Dijelaskan, sehari sebelumnya seorang anak imigran berusia enam tahun menderita demam tinggi. Karena tidak ada tenaga medis, relawan dan aparat keamanan dibantu warga setempat membawanya ke Puskesmas terdekat. Setelah diberi obat, mereka kembali membawa anak imigran itu ke posko penampungan sementara.
“Jika kondisi ini terus terjadi, kasihan kami berjaga malam, kasihan warga dan kasihan anak rohingnya itu,” ujarnya.
Sementara Kepala Humas Pemkab Aceh Utara, Amir Hamzah membantah informasi itu. Dia menyebutkan setiap malam ada tenaga medis di pos penampungan.

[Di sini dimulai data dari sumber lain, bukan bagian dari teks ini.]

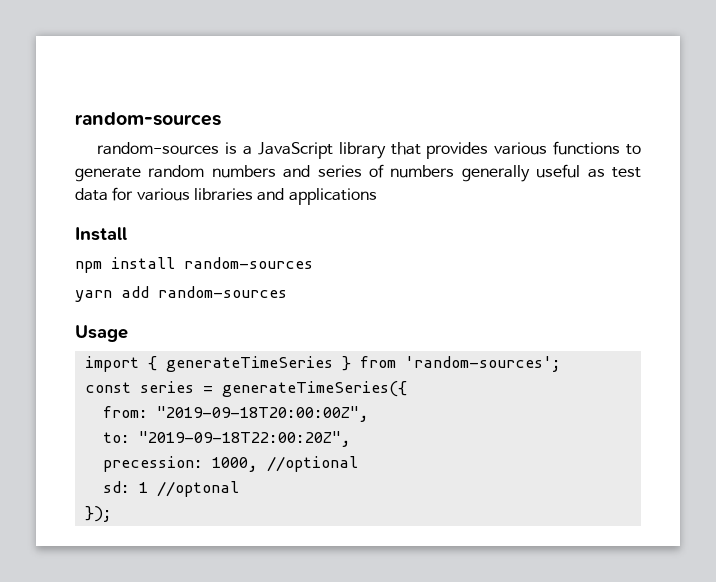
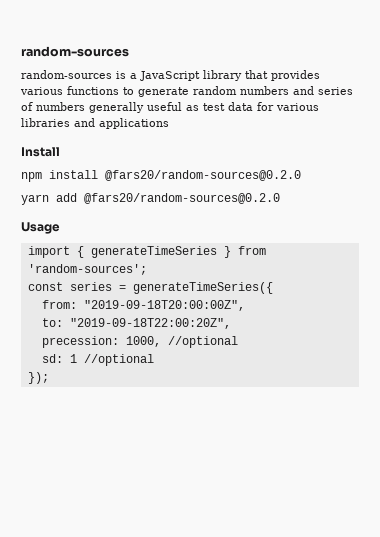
[184,257,313,269] random-sources -> [105,170,301,181] @fars20/random-sources@0.2.0
[158,286,287,298] random-sources -> [84,193,280,204] @fars20/random-sources@0.2.0
[156,481,239,497] //optonal -> [83,354,154,366] //optional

‘Mungkin relawan dan masyarakat tidak kenal tenaga medis di sana. Setiap malam ada tenaga medis. Mereka bergantian dari pagi sampai malam,”pungkasnya.
Seperti diberitakan sebelumnya, 1800 warga rohingnya asal Myanmar dan Bangladesh ditampung di Aceh Utara, Aceh Timur, Lhokseumawe, Langsa dan Aceh Tamiang.